“Mereka ada di ruang anak-anak, 2 A. Mereka baik-baik saja, hanya butuh pengecekan sedikit dari tim dokter.“ Mama menenangkanku.
“Aku di mana?“
“Rumah sakit Konstanz“ Patricia memegang tanganku.
“Niko?“
Mama dan Patricia saling berpandangan. Mereka menggelengkan kepalanya. Aku menangis. Aku masih ingat terakhir kali memandang wajahnya di dalam mobil, menuju Bodensee, bunyi benturan keras dan suara helikopter.
***
Aku terduduk. Lagi-lagi menangis. Bukan karena Niko menganiayaku. Bukan.
Aku terduduk di sini. Bukan lagi di pohon Ahorn, di kebun belakang rumahku. Bukan.

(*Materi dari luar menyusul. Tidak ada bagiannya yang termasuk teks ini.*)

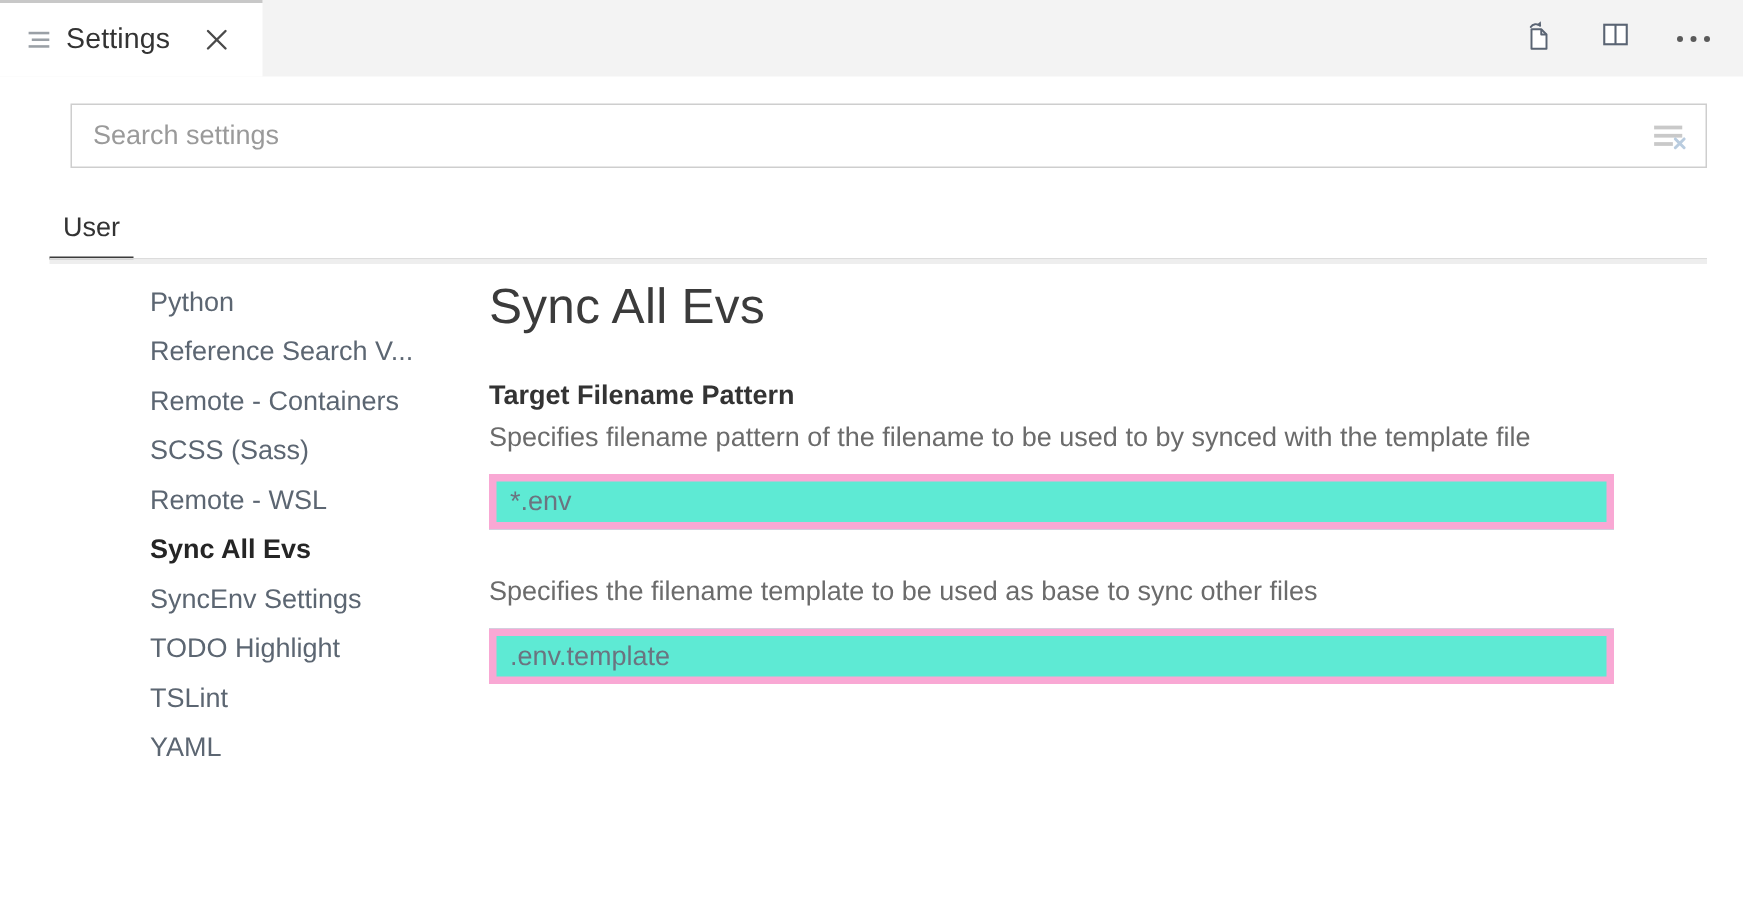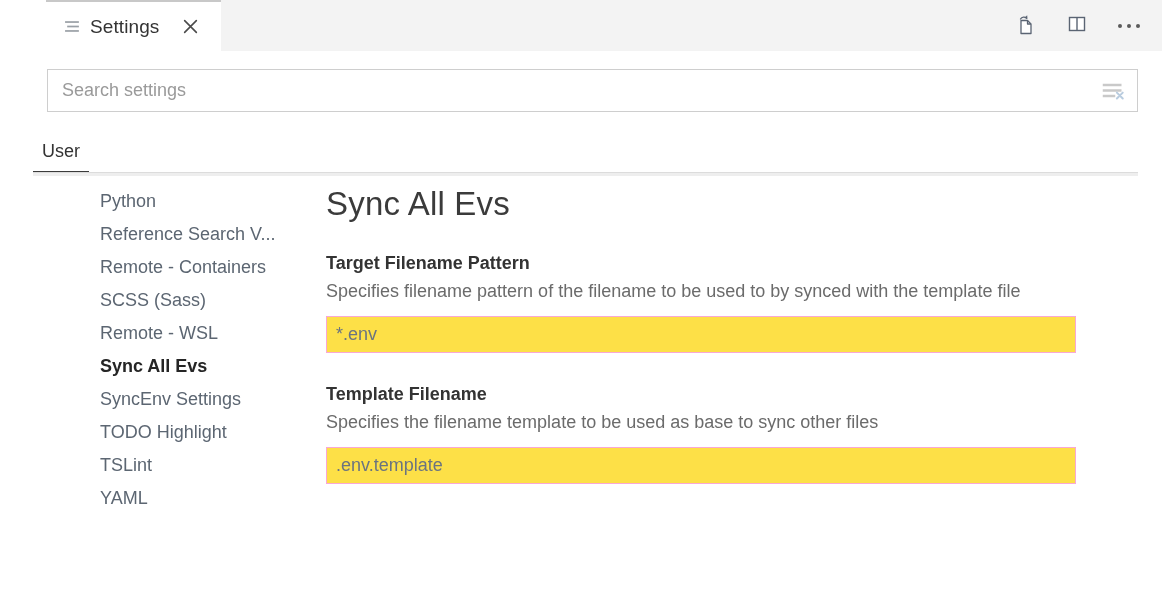"Settings" .tabbar { margin-left: 46px -> none }
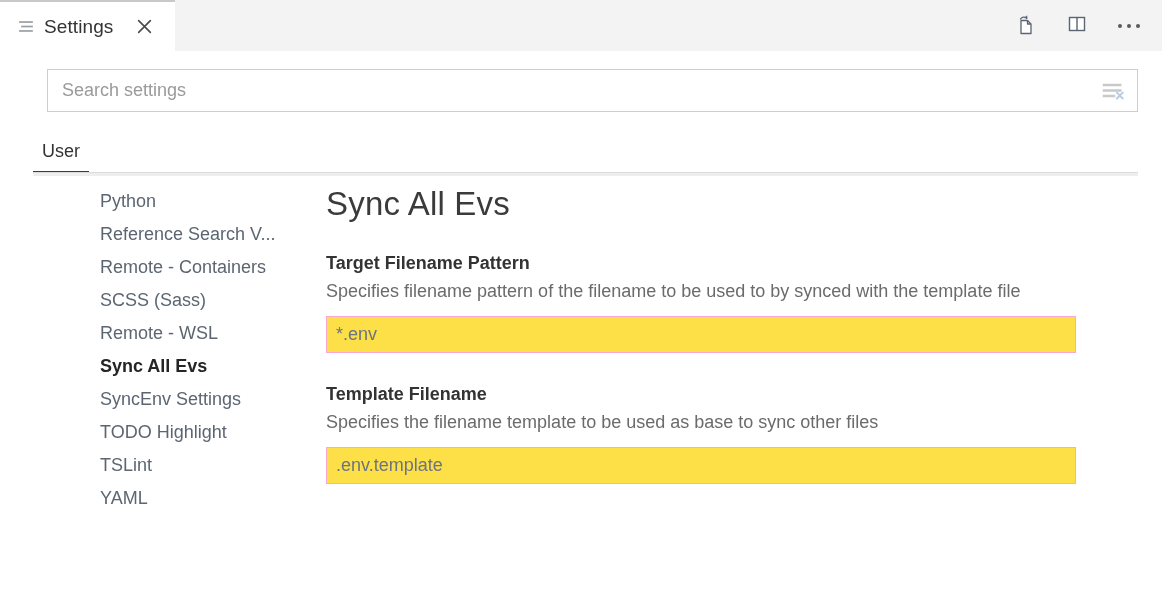"*.env" .setting-input { background: #fde047 -> #5eead4; border: 1px solid #f9a8d4 -> 5px solid #f9a8d4 }
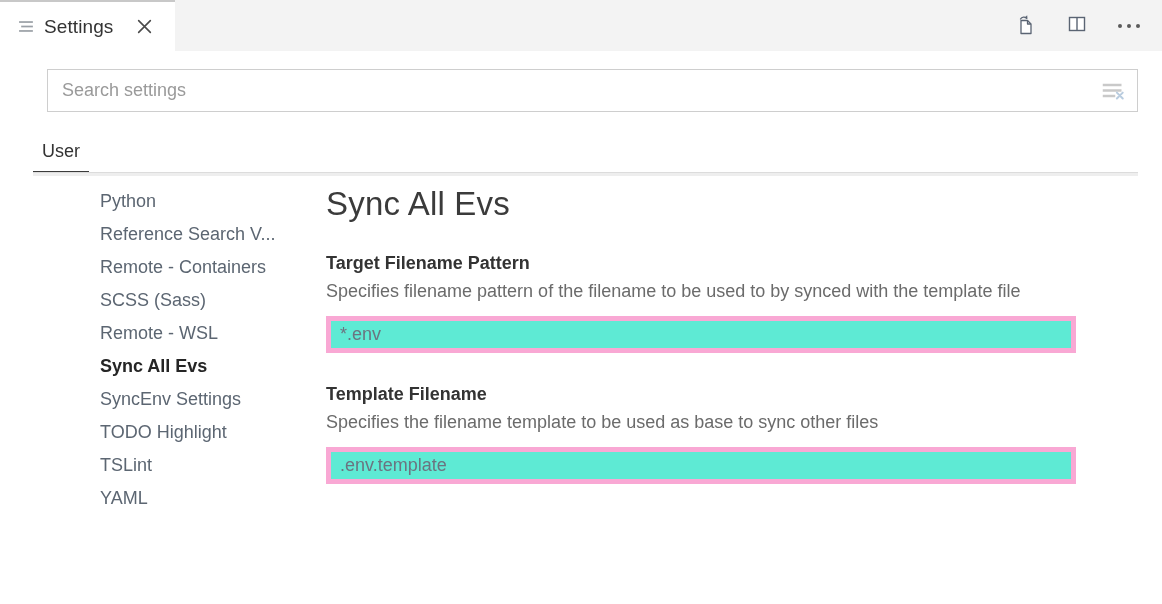"Template Filename" div.setting-label { html: <div>Template Filename</div> -> none }
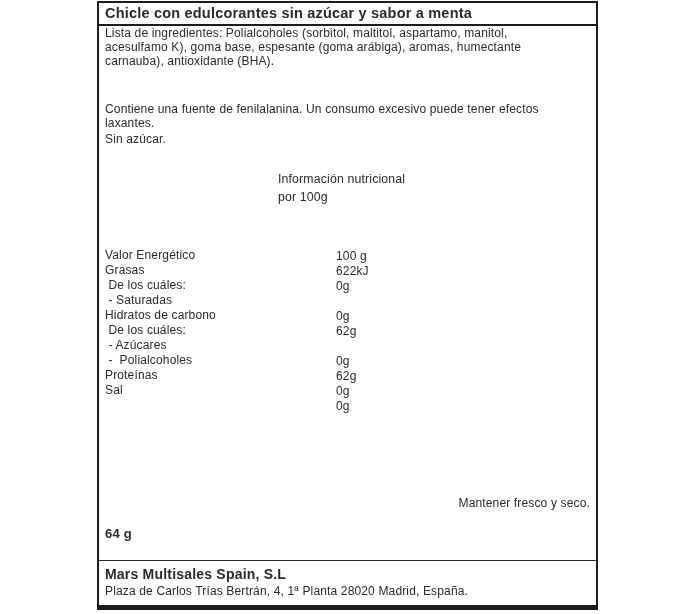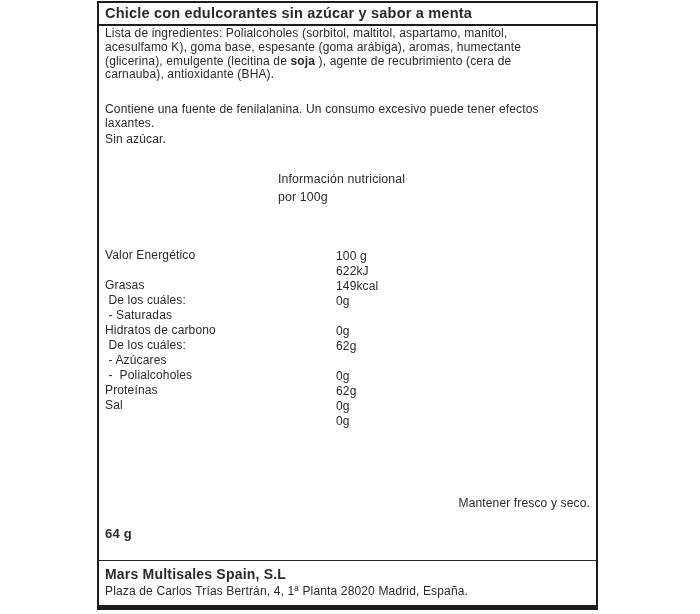"(glicerina), emulgente (lecitina de soja" div.line { html: <div><span>(glicerina), emulgente (lecitina de </span><span>soja</span><span> ), agente de recubrimiento (cera de</span></div> -> none }
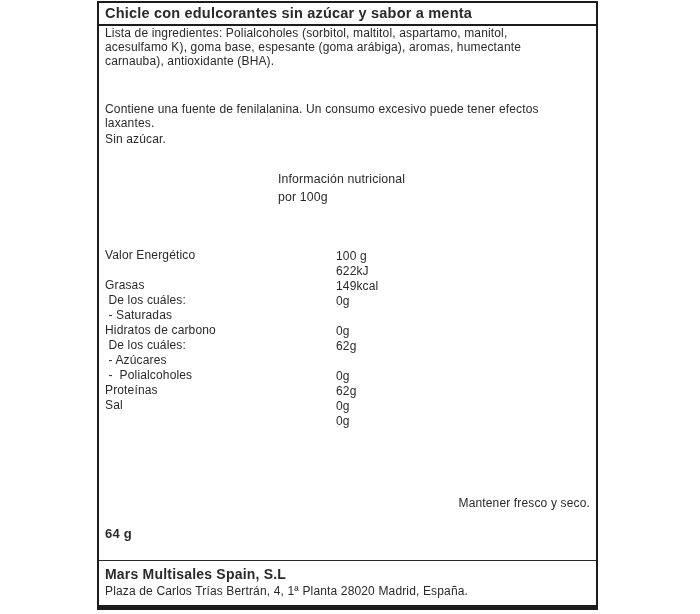"149kcal" div.nrow { html: <div> <span></span> <span>149kcal</span> </div> -> none }
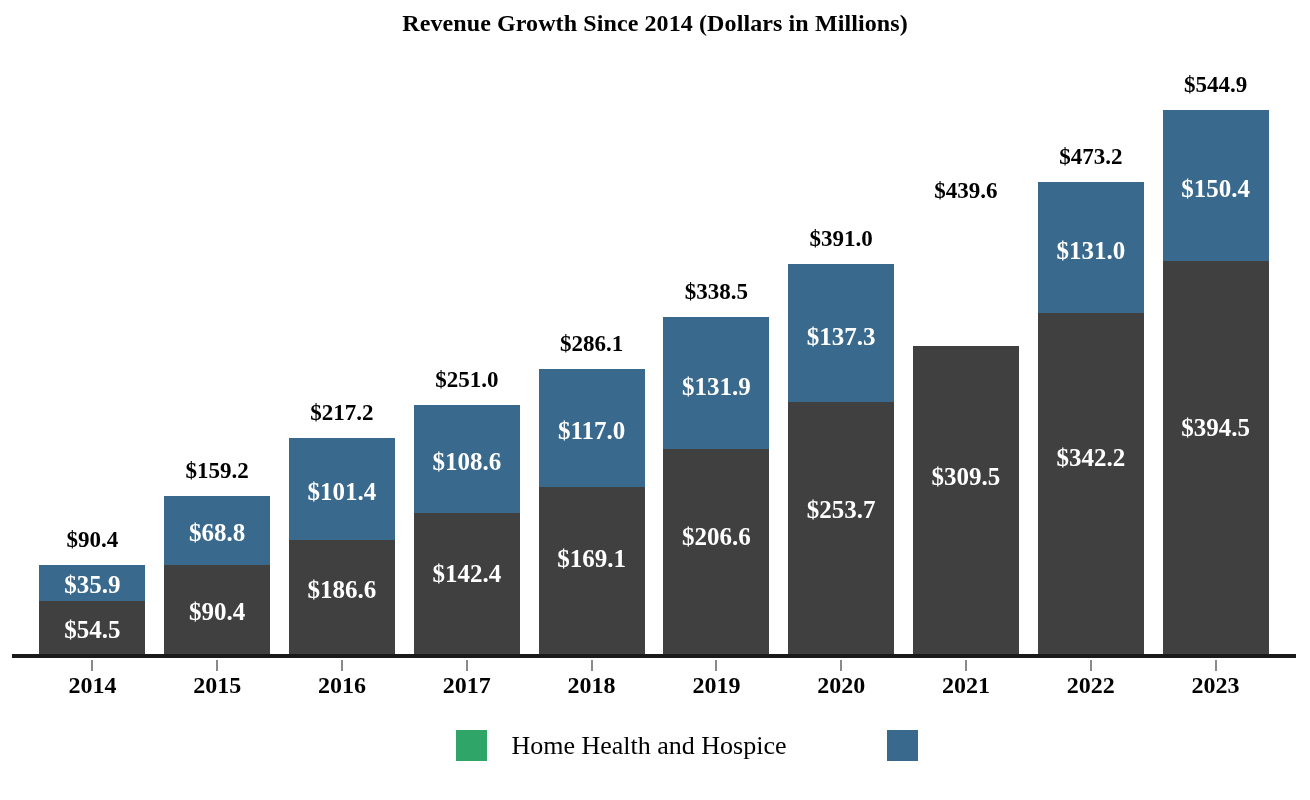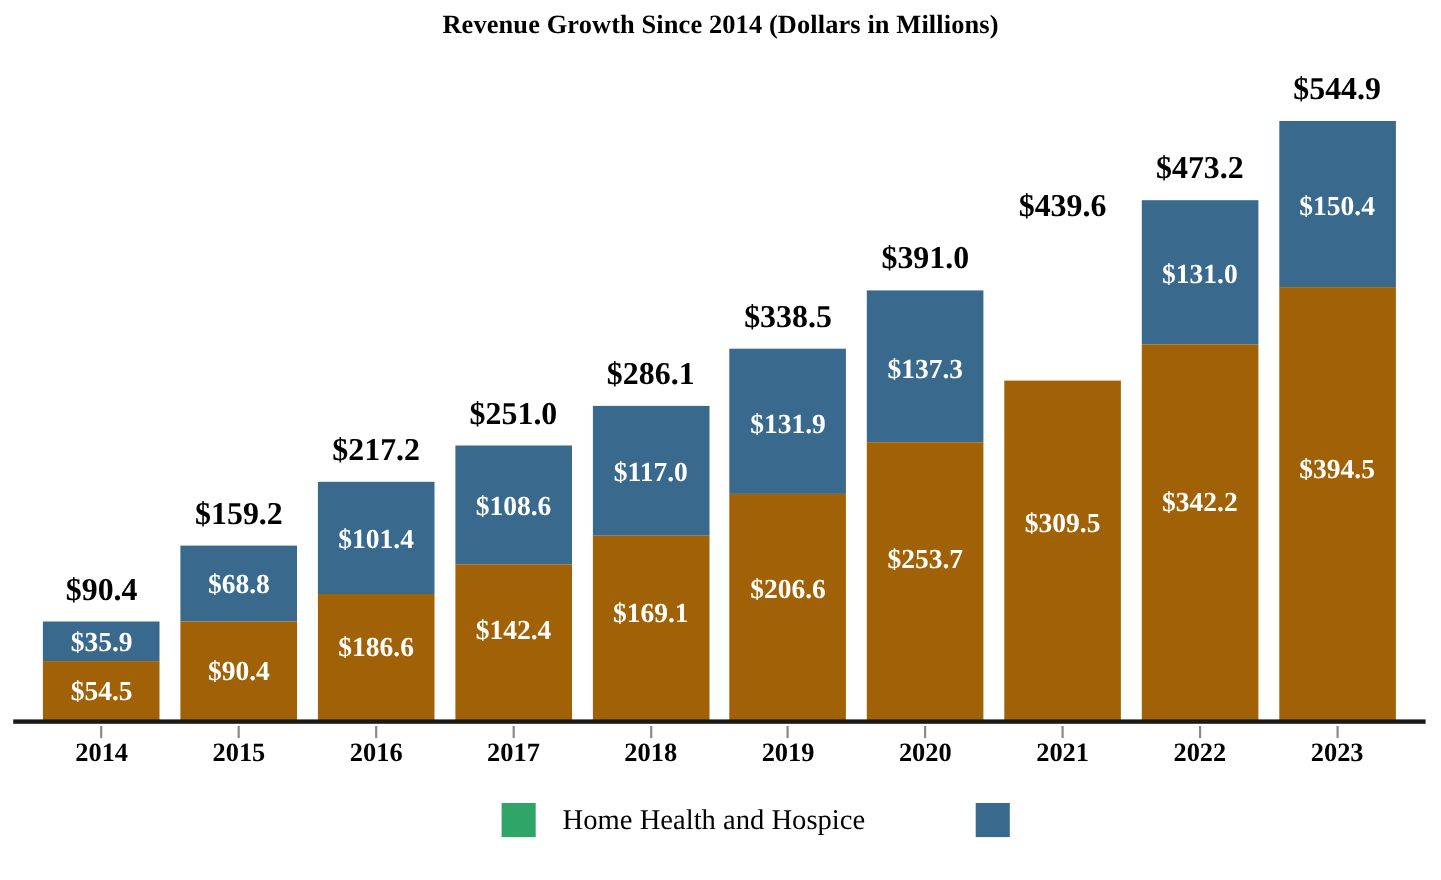"$544.9" .total-label { font-size: 29px -> 23px }
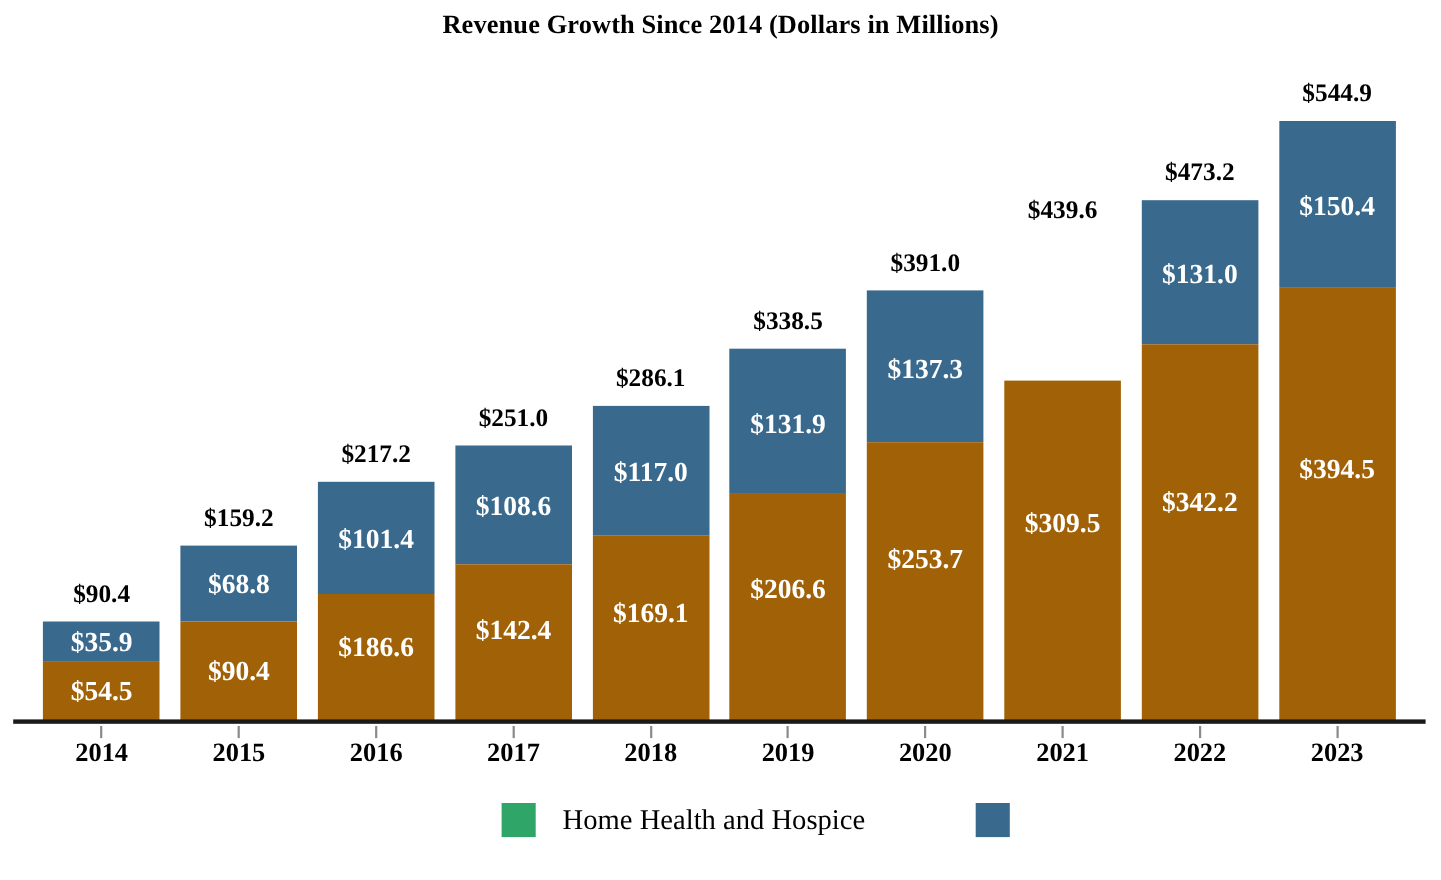"$394.5" .seg-home { background: #a16207 -> #404040 }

Aku terduduk di depan makam Niko. Pria yang biasa membuangku layaknya ranting pada daun-daun di musim gugur. Aku terjatuh. Aku tak ingin mendikte pencipta bumi dan langit ini. Aku hanya ingin nyawa Niko kembali, untuk kami.
Biarlah Niko mencercaku, memarahiku, menamparku, memukulku, menendangku ... asal ia kembali.